Depop, the community-powered marketplace app to buy and sell unique fashion, has conducted research to understand Depop's users’ behaviours when it comes to buying and disposing of fashion items.
This research has enabled Depop to calculate our displacement rate - i.e the extent to which purchasing a secondhand item on Depop prevents the purchase of a brand new one elsewhere. This is a key data point that helps us understand whether the resale model slows the demand for new fashion.
The planet is in a climate emergency, and the production of clothing is a major contributor to the overall environmental impact of a garment. So a straightforward way to reduce the impact of fashion is to reuse what already exists, by replacing brand new purchases by second hand ones.
If on average a garment was worn twice as much, then lifecycle GHG emissions of the garment could be 44% lower [Ellen MacArthur Foundation - New Textiles Economy (2017)], and resale gives clothes a chance to be worn more times across a garment’s lifecycle.

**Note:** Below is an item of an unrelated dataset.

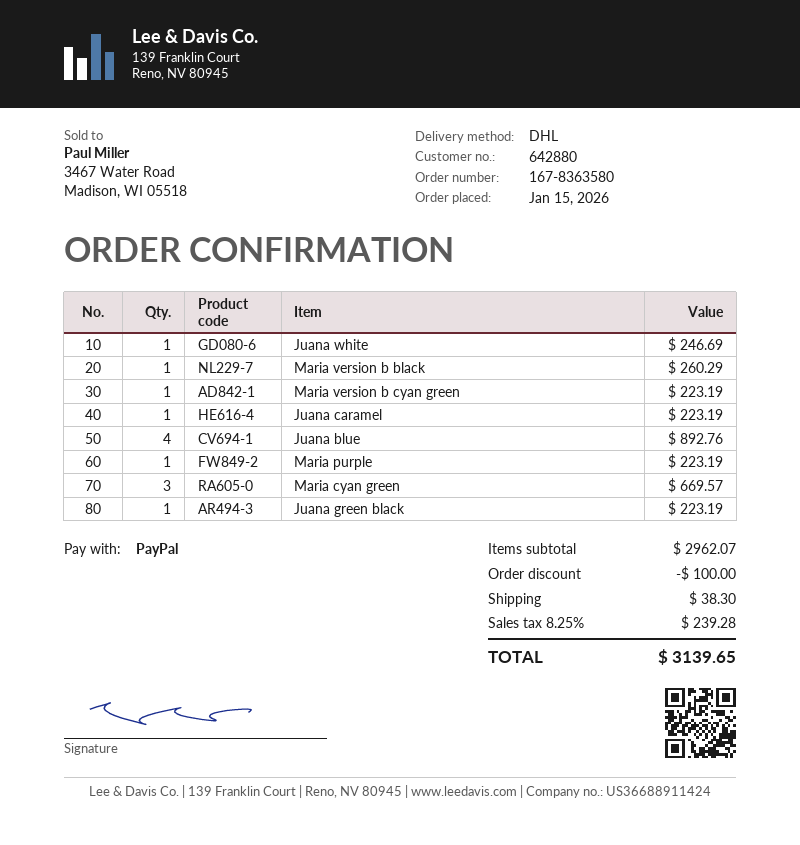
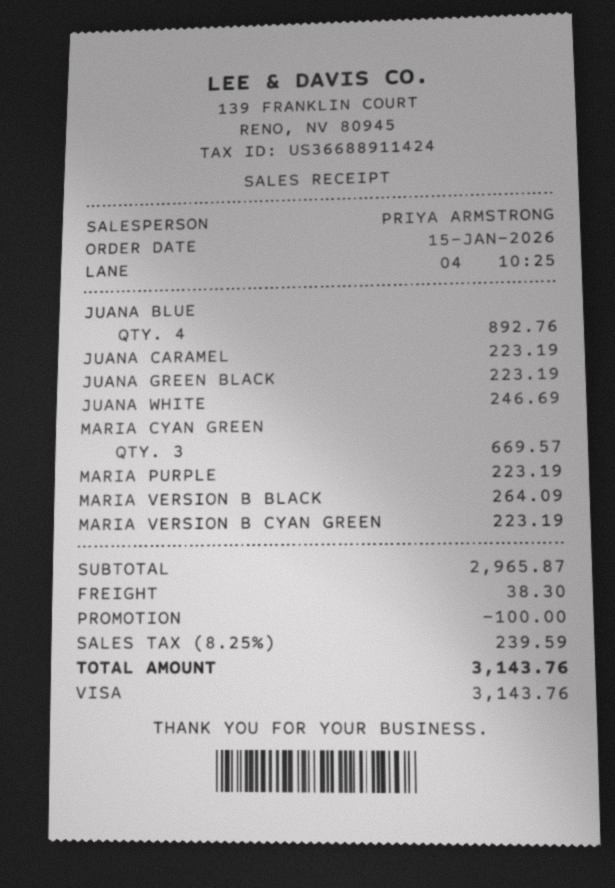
payment method: PayPal -> Visa
Maria version b black: 1 for 260.29 -> 1 for 264.09
subtotal: 2962.07 -> 2965.87
tax: 8.25% = 239.28 -> 8.25% = 239.59
total: 3139.65 -> 3143.76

The research reveals that:
9 in 10 purchases made on Depop prevent the purchase of a brand-new item elsewhere. This rate of displacement is consistent across all three countries surveyed, from 88% in the US, 90% in the UK, to 93% in Australia.
On average, Depop users estimate that they wear an item a total of 46 times before it is discarded. This is highest in the UK, and lowest in Australia (UK - 49; US - 45; Australia - 44). This compares to non-Depop users, where other studies estimate that some garments are discarded after just 7 to 10 wears [Ellen MacArthur Foundation - New Textiles Economy (2017)].
When clearing out wardrobes, our community had a clear preference for extending the life of a garment - through resale, charity shops and passing items to friends and family.
58% donate to a charity or thrift shop
53% sell on
41% pass to friends or family
As circularity gains momentum in the nascent resale industry, it is crucial to verify whether circular business models are truly slowing the need for new fashion or are unintentionally fuelling more consumption. By estimating Depop’s own displacement rate, we can better understand the environmental impact of purchasing secondhand fashion on Depop compared to brand new items elsewhere.
The results of this research is based on a sample of 5,531 Depop users across three markets (UK, USA, Australia), conducted in March 2022. The survey was open to users who had made a purchase of clothing on Depop (including shoes and accessories) between December 2021 and February 2022 (i.e. a 3 month period).
NOTE: Data points referencing “Depop users” are based on responses from the surveyed user sample (unless otherwise stated). Where findings have been combined across markets, a straight average has been taken and no weighting has been applied to the results to account for the size of the markets. Results given at a total level should therefore be used only to give direction. Depop can provide country specific data upon request.
Full details of the methodology, including the displacement rate calculation, can be found in the report.